Fundado a 1 de Julho de 2002, com base no Estatuto do Tribunal Penal Internacional em Roma, o “ICC” (sem a aderência de algumas potências como os Estados Unidos, a China, a Rússia e a Índia) tem escritórios desde 18 de Outubro de 2007 em Kampala, Kinshasa, Bangui, Abeche e Bunia, cobrindo alguns dos contenciosos mais sanguinários em África, essencialmente no Norte do Uganda, na RDC, na República Centro Africana e em Darfur (Sudão).

A China procura no Congo e na Zâmbia “luz verde” para os seus projectos no âmbito da exploração de matérias primas e seu transporte, interligando esses processos ao processo angolano em curso mais avançado.

Enquanto Angola (que ainda não é membro pleno do “ICC”) inter age os seus “bons ofícios” a leste com outros parceiros regionais, a sua acção reforça-se sintomaticamente no Golfo da Guiné, em estados insulares como a Guiné Equatorial e São Tomé e Príncipe, no momento em que houve quase em simultâneo mais um ciclo de desestabilização nos dois países.

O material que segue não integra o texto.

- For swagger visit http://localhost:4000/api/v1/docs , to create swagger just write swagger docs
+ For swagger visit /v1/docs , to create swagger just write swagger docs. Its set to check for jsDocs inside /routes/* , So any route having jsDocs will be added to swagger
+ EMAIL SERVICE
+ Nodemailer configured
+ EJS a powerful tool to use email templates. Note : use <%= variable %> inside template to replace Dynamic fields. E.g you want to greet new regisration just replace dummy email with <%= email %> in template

Contrariando meu prognóstico anterior (ver “Congo, ou a tragédia decisiva de África” de 20 de Novembro de 2008 e “Previsão de aumento de tensões em África” de 13 de Outubro de 2008), no âmbito dos impactos causados pela China, o próprio “Ocidente” tão habituado a políticas neo coloniais e aos conflitos e guerras que dilaceraram o continente ao longo dos últimos anos, está a mudar de feição e de comportamento, restando saber até que ponto a “barbárie de sangue” perdurará.

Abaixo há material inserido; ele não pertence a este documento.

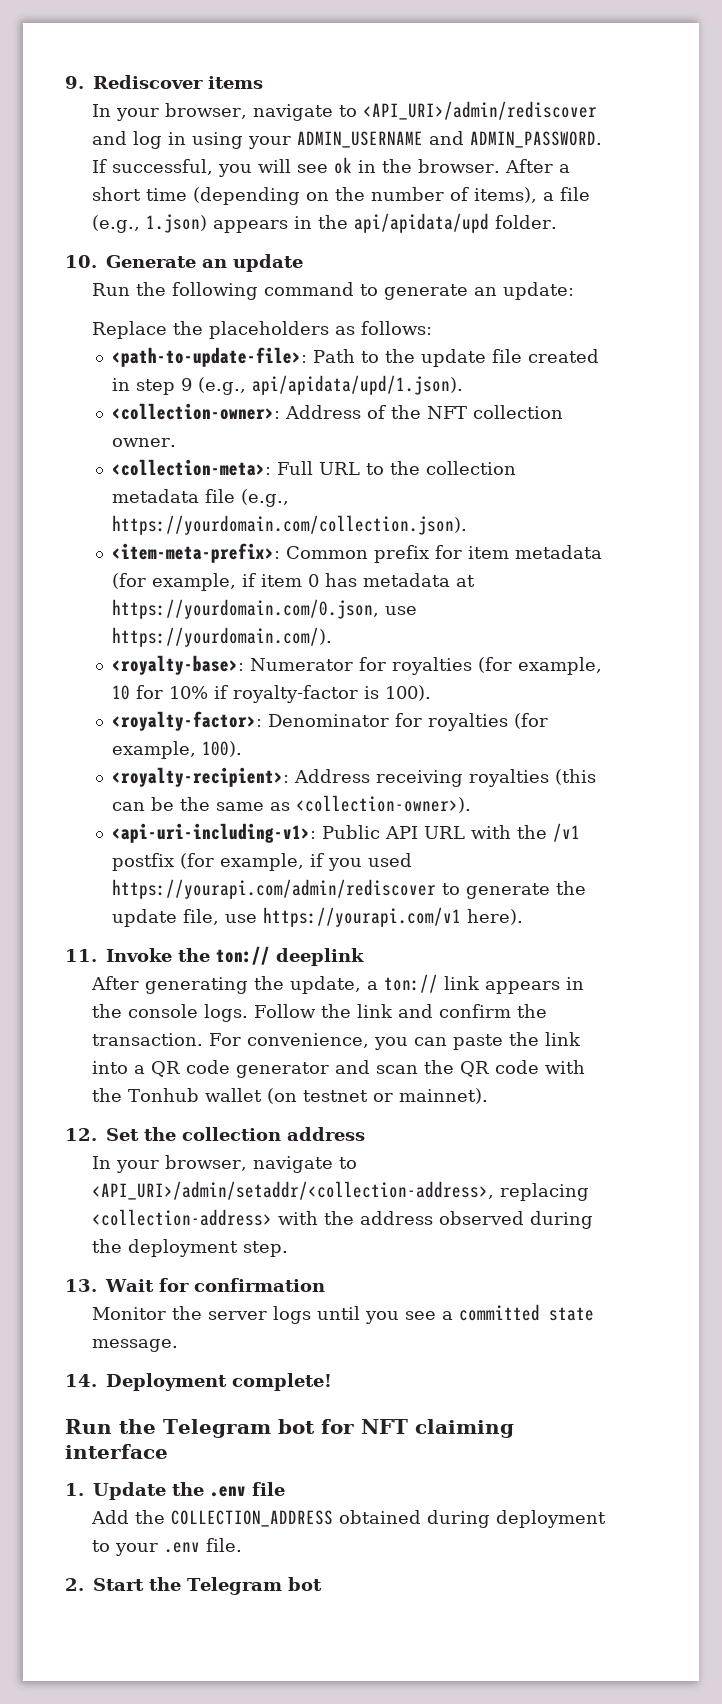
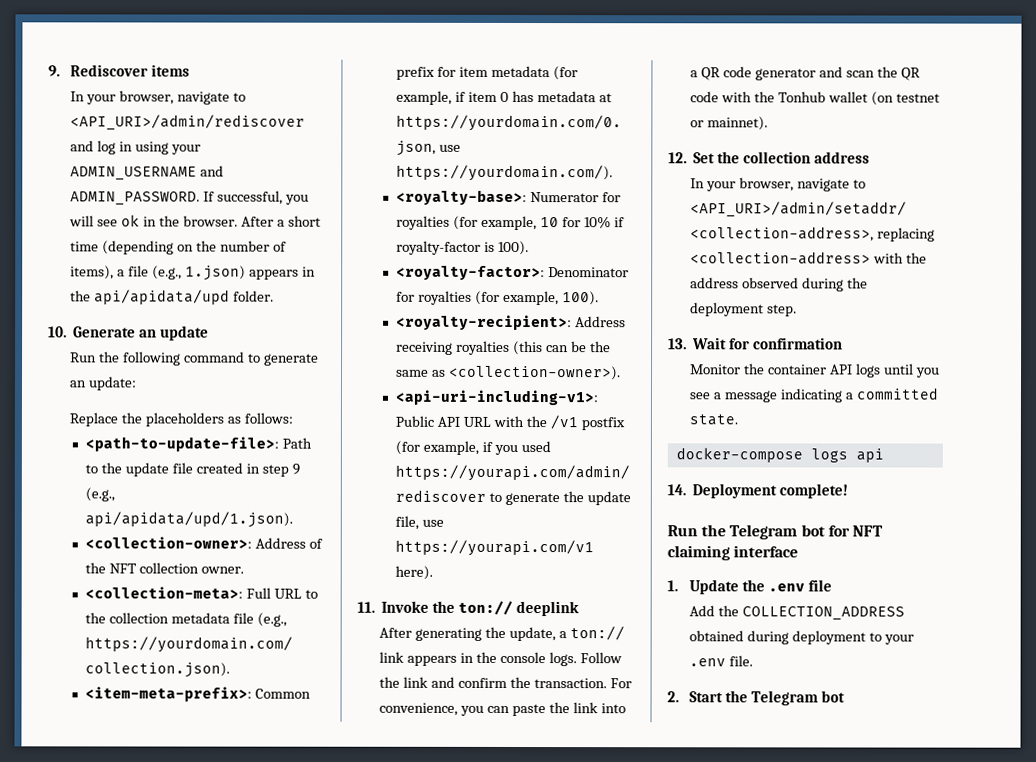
- Monitor the server logs until you see a committed state message.
+ Monitor the container API logs until you see a message indicating a committed state.
+ docker-compose logs api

Nesse sentido Angola parece definir-se no momento da “passagem de testemunho”, como “charneira” da nova “harmonia”, o que poderá implicar na reformulação do comportamento de alguns sectores das suas próprias “novas elites”, em particular aquelas que alguma vez se tornarem refractárias ao próprio Programa do Governo para o quinquénio (em curso).